[ovs-discuss] OVN: availability zones concept

Han Zhou zhouhan at gmail.com
Tue Mar 5 02:03:52 UTC 2019


On Mon, Mar 4, 2019 at 4:48 PM Dan Sneddon <dsneddon at redhat.com> wrote:
>
>
>
> On Mon, Mar 4, 2019 at 5:34 AM Lucas Alvares Gomes <lucasagomes at gmail.com> wrote:
>>
>> Hi,
>>
>> On Sat, Mar 2, 2019 at 1:52 AM Han Zhou <zhouhan at gmail.com> wrote:
>> >
>> > On Thu, Feb 28, 2019 at 9:58 AM Daniel Alvarez Sanchez
>> > <dalvarez at redhat.com> wrote:
>> > >
>> > > Hi folks,
>> > >
>> > > Just wanted to throw an idea here about introducing availability zones
>> > > (AZ) concept in OVN and get implementation ideas. From a CMS
>> > > perspective, it makes sense to be able to implement some sort of
>> > > logical division of resources into failure domains to maximize their
>> > > availability.
>> > >
>> > > In this sense, establishing a full mesh of Geneve tunnels is not
>> > > needed (and possibly undesired when strict firewalls are used between
>> > > AZs) as L2 connectivity will be constrained to the AZ boundaries.
>> > >
>> > > A possibility would be to let the deployer of the CMS set a key on the
>> > > OpenvSwitch table of the local OVS instance like
>> > > 'external_ids:ovn_az=<int>' and if it's set, ovn-controller will
>> > > register itself as a Chassis with the same external ID and establish
>> > > tunnels to those Chassis within the same AZ, otherwise it'll keep the
>> > > current behavior.
>> > >
>> > > It'll be responsibility of the CMS to schedule gateway ports in the
>> > > right AZ as well to provide L3 AZ awareness.
>> > >
>> > > Does that make sense? Thoughts?
>> > >
>> > > Thanks a lot!!
>> > > Daniel
>> > > _______________________________________________
>> > > discuss mailing list
>> > > discuss at openvswitch.org
>> > > https://mail.openvswitch.org/mailman/listinfo/ovs-discuss
>> >
>> > This sounds like a good idea to me. Just a concern for the name "AZ".
>> > The feature seems to be quite useful to optimize at scale when you
>> > know there are different groups of chassises (and gateways) would
>> > never need to communicate with each other. However, it doesn't sound
>> > like availability zone concept, since it is managed by a single
>> > control plane, which means they are not independently availability
>> > zones. I'd call it TZ (transport zone), or maybe just cell.
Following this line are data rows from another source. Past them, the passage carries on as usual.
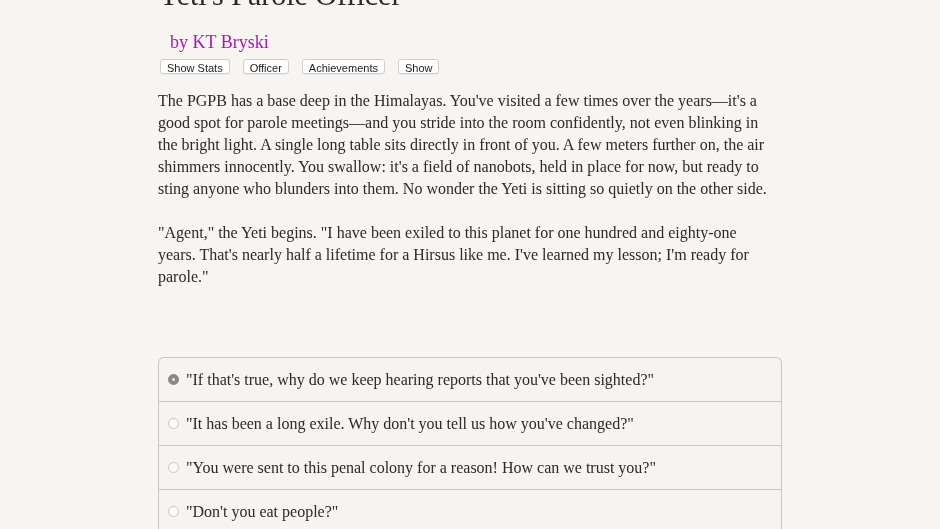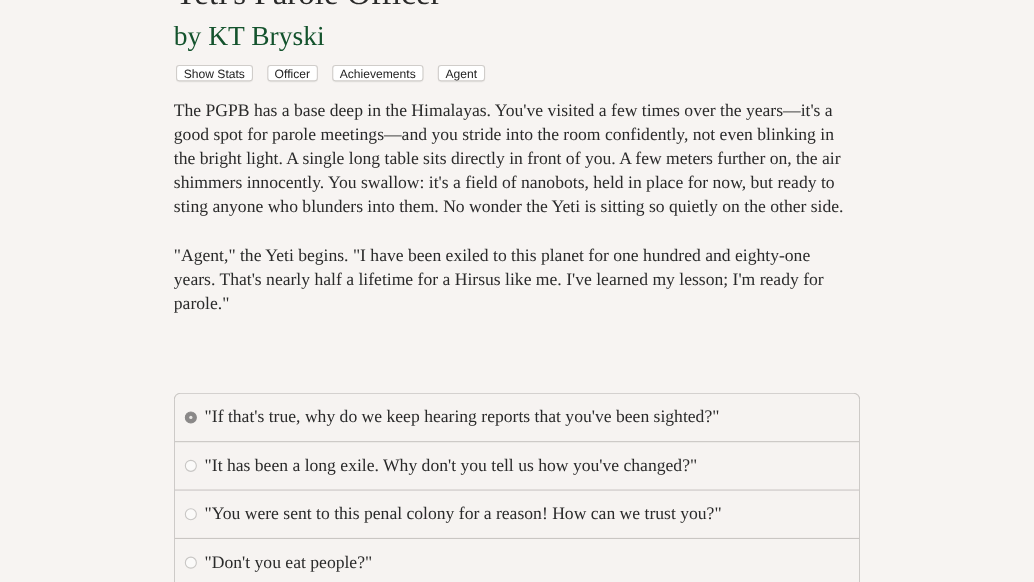--- a/index.html
+++ b/index.html
@@ -36,11 +36,11 @@
       position: absolute;
       left: 0;
       top: 20px;
-      margin: 0;
+      margin: 12px;
       font-family: "Liberation Serif", "DejaVu Serif", serif;
-      font-size: 25px;
+      font-size: 18px;
       font-weight: normal;
-      color: #14532d;
+      color: #a21caf;
     }
     .toolbar {
       position: absolute;

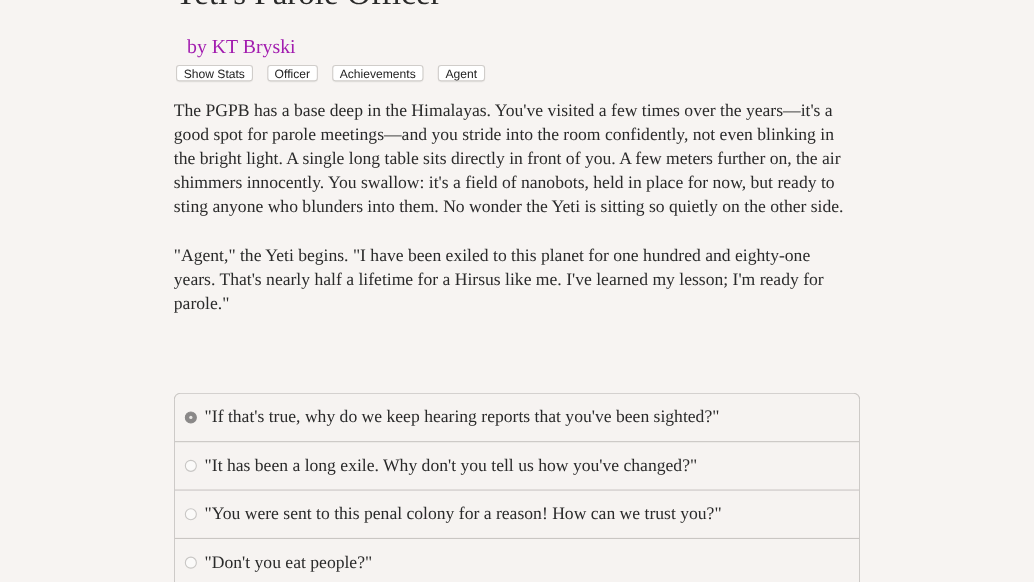--- a/index.html
+++ b/index.html
@@ -136,7 +136,7 @@
     <button class="tb-btn">Show Stats</button>
     <button class="tb-btn">Officer</button>
     <button class="tb-btn">Achievements</button>
-    <button class="tb-btn">Agent</button>
+    <button class="tb-btn">Show</button>
   </div>
 
   <div class="story">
However, I
>> > like the idea and it seems not hard to be implemented.
>> >
>>
>> I agree with Han here, the idea is sound but the name seems a bit off.
>> I specially liked the "transport zone" (TZs) suggested by Han here. So
>> +1 to that name :D
>>
>> Quick question. Should we have a default TZ for the chassis/gateways
>> that doesn't have that key set ? For example, if we have 9 chassis
>> where three of them have the TZ key set to 1, three others setting TZ
>> to 2 and remainder three left with no TZ key set. That should result
>> in 3 different zones right ? I wanna clarify that because I don't
>> think we should create a mash with all Chassis for those who doesn't
>> have the TZ set, instead, if it's omitted ovn-controller could
>> consider them to be part of a "default" TZ of some sort.
>>
>> What you think ? Is that aligned with your idea ?
>>
>> Cheers,
>> Lucas
>
>
> Hello, I'm chiming in here because I think Daniel was prompted to start this thread based on a related feature request that I made against the OpenStack OVN component. Transport Zones is a better name for this feature in my opinion, and that is incidentally the name for this feature in VMWare NSX-T. As far as I can tell, they are not claiming it to be a trademark, and it's a fairly generic term.
>
> Having a default transport zone makes a lot of sense to me if we consider the introduction of transport zones into an existing environment. If existing chassis are not assigned to any transport zone, I think to most users it would be expected behavior that chassis assigned to a new transport zone would be separate.
>
> However, treating the default TZ as a separate TZ doesn't address a central hub-and-spoke network where each chassis forms tunnels to other chassis in the same TZ, and also forms tunnels with nodes at the central site, but doesn't form tunnels with chassis in other specific TZs. In this alternative, a chassis without a TZ forms tunnels with all other chassis. A chassis with a specific TZ forms tunnels within that TZ and with chassis with no TZ specified. That allows network functions such as gateways to be centralized for all TZs.
>
> Perhaps an ideal solution would allow a chassis to be a member of more than one TZ? That would allow flexibility, but may be more difficult to implement.
>
> --
> Dan Sneddon

Good points on the default TZ and hub-and-spoke use case! To support
that, I agree with the flexible way that a chassis is allowed to be a
member of more than one TZ. So if TZ is not set, the chassis belongs
to default TZ. If a chassis wants to join both default TZ and some
other TZs, it should explicitely set to "default" and the other TZs.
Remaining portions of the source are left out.